_Work to be completed_
Every entry below should be written out exactly, and no image should appear.

*** Opening Dataset records ***

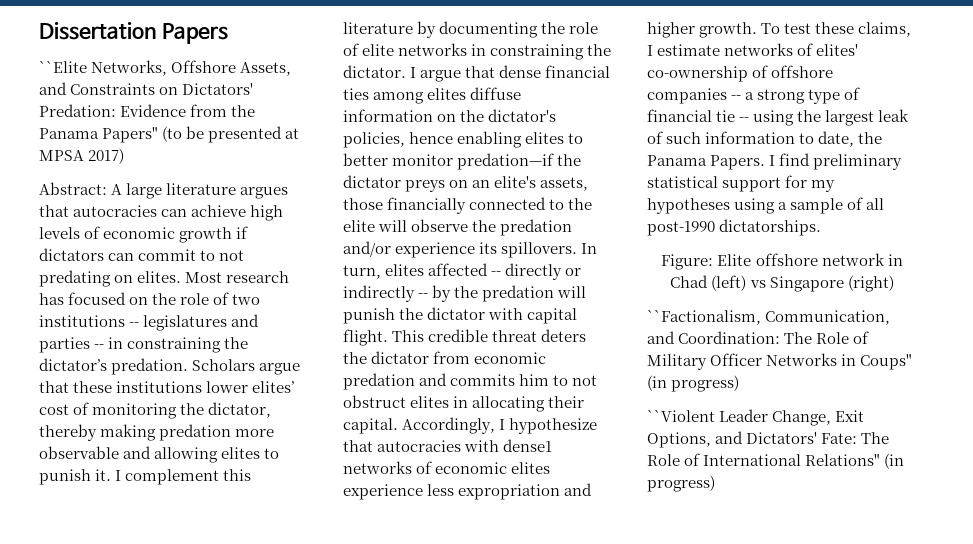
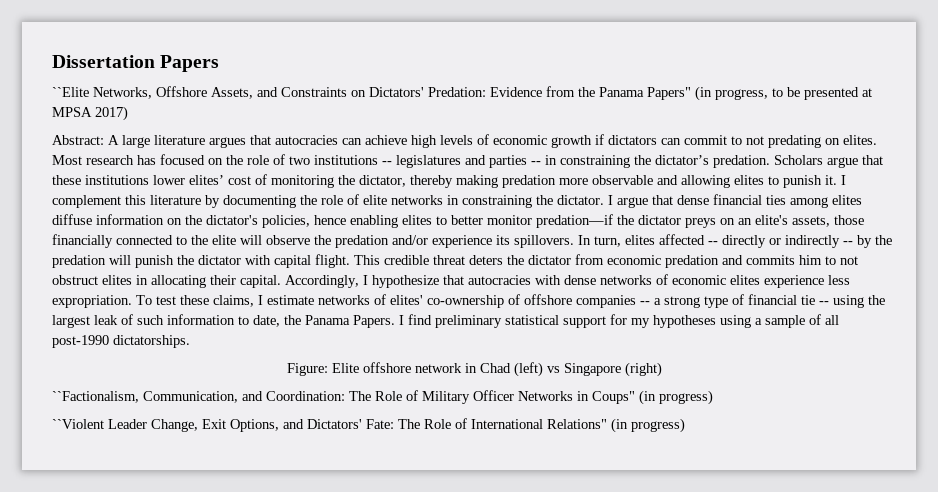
[162,126,183,142] (to -> [695,86,783,101] (in progress, to
[503,439,553,452] dense1 -> [564,275,596,285] dense
[458,483,593,500] [647,22,758,38] expropriation and higher growth. -> [52,295,132,308] expropriation.

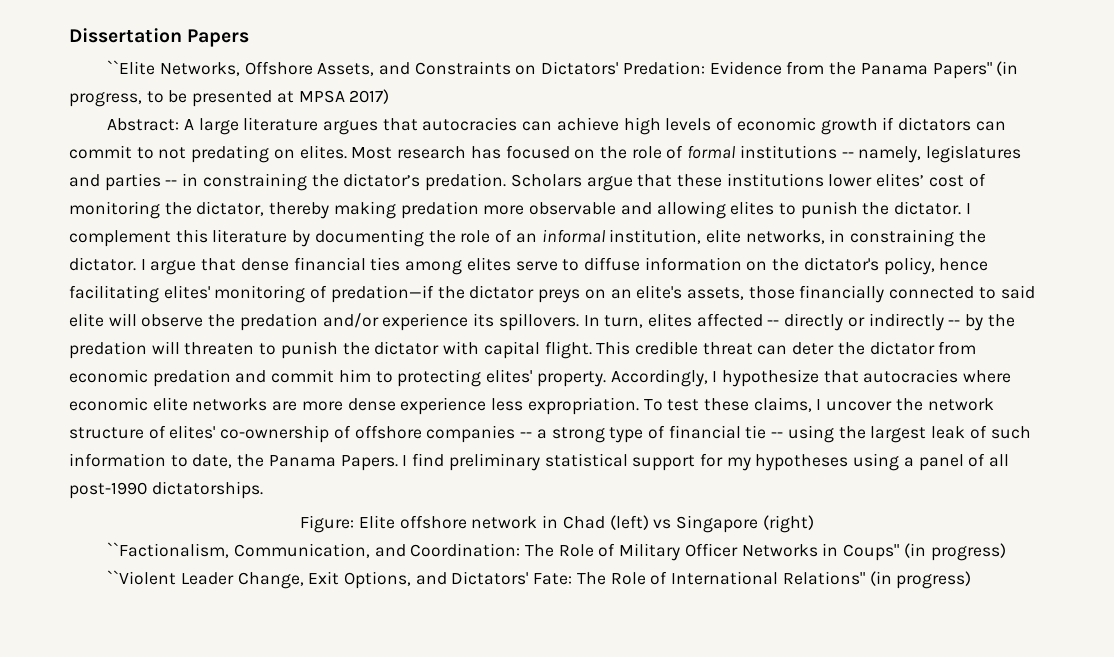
[289,156,310,165] two -> [687,145,736,159] formal
(392, 163) none -> [858,146,922,163] namely,
[825,175,837,185] it. -> [862,201,962,215] the dictator.
[363,195,443,205] elite networks -> [515,229,825,244] an informal institution, elite networks,
(862, 200) none -> [515,259,580,271] serve to
[262,215,532,228] policies, hence enabling elites to better monitor -> [883,257,989,275] [69,285,328,303] policy, hence facilitating elites' monitoring of
[191,235,208,245] the -> [1000,285,1035,299] said
(131, 260) none -> [184,342,277,355] threaten to
[469,255,503,265] deters -> [757,342,835,355] can deter
[746,255,795,265] commits -> [271,369,335,383] commit
[840,256,858,265] [52,275,281,288] not obstruct elites in allocating their capital. -> [397,369,606,387] protecting elites' property.
[535,274,760,285] with dense networks of economic elites -> [963,370,1012,383] [69,397,396,411] where economic elite networks are more dense
[267,295,370,305] estimate networks -> [826,398,994,411] [69,427,144,439] uncover the network structure
[765,315,805,328] sample -> [918,454,964,471] panel

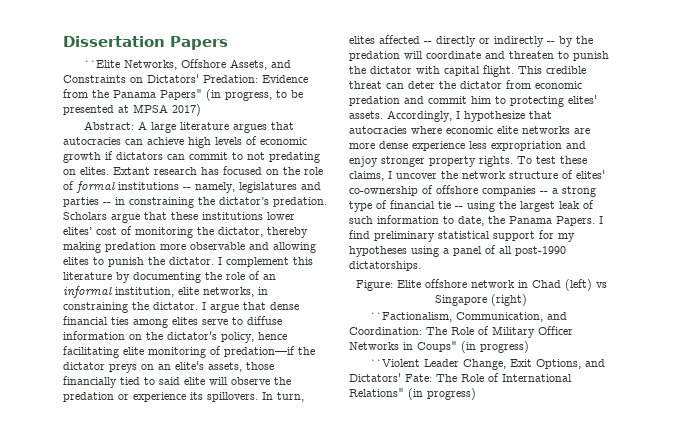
[351,147,393,159] Most -> [113,167,150,175] Extant
[163,285,210,299] elites' -> [123,347,144,355] elite
[889,286,975,299] connected -> [120,377,140,385] tied
[322,313,379,328] and/or -> [118,394,129,400] or
(180, 347) none -> [426,51,505,59] coordinate and
[536,371,606,387] property. -> [349,111,383,119] assets.
[527,397,639,415] expropriation. -> [491,141,586,151] [349,156,513,167] expropriation and enjoy stronger property rights.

*** Closing Dataset records ***

_Exercise solution_
[162,126,183,142] (to -> [695,86,783,101] (in progress, to
[503,439,553,452] dense1 -> [564,275,596,285] dense
[458,483,593,500] [647,22,758,38] expropriation and higher growth. -> [52,295,132,308] expropriation.

[289,156,310,165] two -> [687,145,736,159] formal
(392, 163) none -> [858,146,922,163] namely,
[825,175,837,185] it. -> [862,201,962,215] the dictator.
[363,195,443,205] elite networks -> [515,229,825,244] an informal institution, elite networks,
(862, 200) none -> [515,259,580,271] serve to
[262,215,532,228] policies, hence enabling elites to better monitor -> [883,257,989,275] [69,285,328,303] policy, hence facilitating elites' monitoring of
[191,235,208,245] the -> [1000,285,1035,299] said
(131, 260) none -> [184,342,277,355] threaten to
[469,255,503,265] deters -> [757,342,835,355] can deter
[746,255,795,265] commits -> [271,369,335,383] commit
[840,256,858,265] [52,275,281,288] not obstruct elites in allocating their capital. -> [397,369,606,387] protecting elites' property.
[535,274,760,285] with dense networks of economic elites -> [963,370,1012,383] [69,397,396,411] where economic elite networks are more dense
[267,295,370,305] estimate networks -> [826,398,994,411] [69,427,144,439] uncover the network structure
[765,315,805,328] sample -> [918,454,964,471] panel

[351,147,393,159] Most -> [113,167,150,175] Extant
[163,285,210,299] elites' -> [123,347,144,355] elite
[889,286,975,299] connected -> [120,377,140,385] tied
[322,313,379,328] and/or -> [118,394,129,400] or
(180, 347) none -> [426,51,505,59] coordinate and
[536,371,606,387] property. -> [349,111,383,119] assets.
[527,397,639,415] expropriation. -> [491,141,586,151] [349,156,513,167] expropriation and enjoy stronger property rights.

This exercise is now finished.